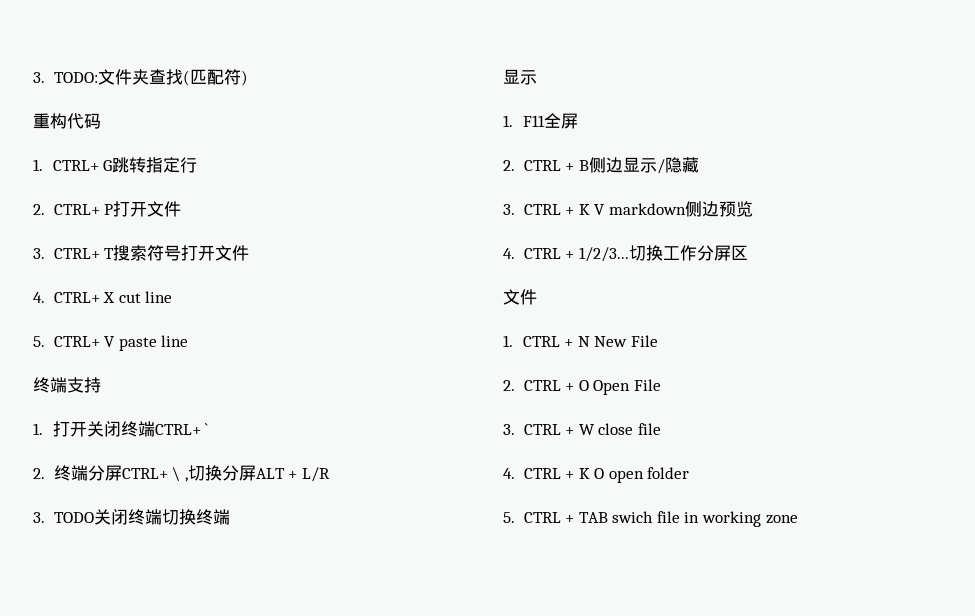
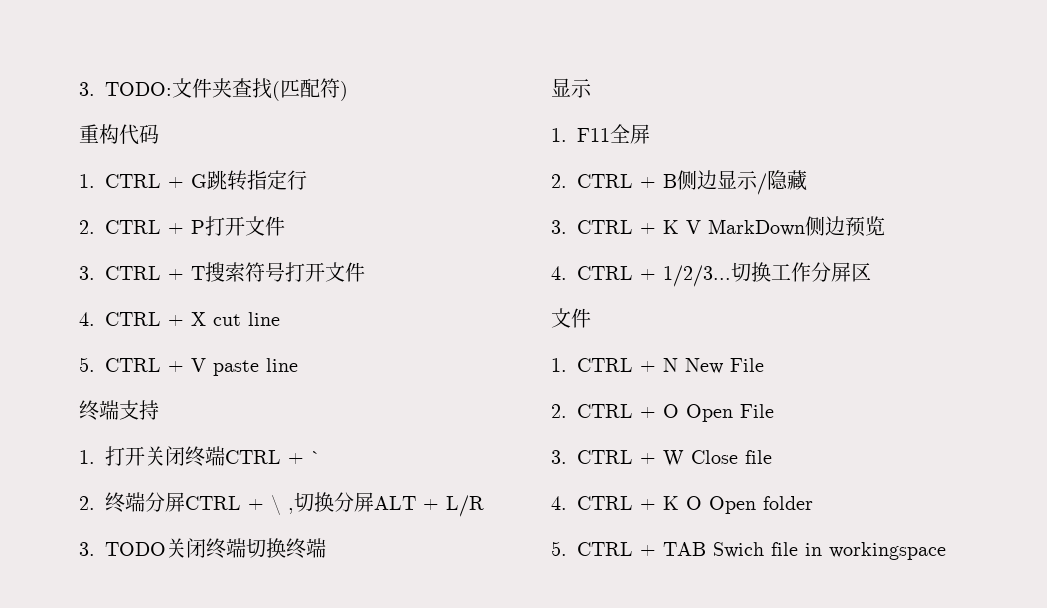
[52,160,99,171] CTRL+ -> [105,174,184,188] CTRL +
[53,204,100,215] CTRL+ -> [105,220,184,234] CTRL +
[53,248,100,259] CTRL+ -> [105,266,184,280] CTRL +
[53,292,100,303] CTRL+ -> [105,312,184,326] CTRL +
[53,336,100,347] CTRL+ -> [105,358,184,372] CTRL +
[154,424,201,435] CTRL+ -> [225,450,304,464] CTRL +
[121,468,168,479] CTRL+ -> [185,496,264,510] CTRL +
[608,203,686,215] markdown -> [708,219,805,236] MarkDown
[598,423,634,435] close -> [691,450,738,464] Close
[608,470,644,483] open -> [709,496,756,514] Open
[612,511,654,523] swich -> [713,542,764,558] Swich
[702,511,798,527] working zone -> [829,542,946,560] workingspace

*****

• [Exercise goal]
Word for word, reproduce all of the entries above and omit the pictures.

• [Answer space]
[52,160,99,171] CTRL+ -> [105,174,184,188] CTRL +
[53,204,100,215] CTRL+ -> [105,220,184,234] CTRL +
[53,248,100,259] CTRL+ -> [105,266,184,280] CTRL +
[53,292,100,303] CTRL+ -> [105,312,184,326] CTRL +
[53,336,100,347] CTRL+ -> [105,358,184,372] CTRL +
[154,424,201,435] CTRL+ -> [225,450,304,464] CTRL +
[121,468,168,479] CTRL+ -> [185,496,264,510] CTRL +
[608,203,686,215] markdown -> [708,219,805,236] MarkDown
[598,423,634,435] close -> [691,450,738,464] Close
[608,470,644,483] open -> [709,496,756,514] Open
[612,511,654,523] swich -> [713,542,764,558] Swich
[702,511,798,527] working zone -> [829,542,946,560] workingspace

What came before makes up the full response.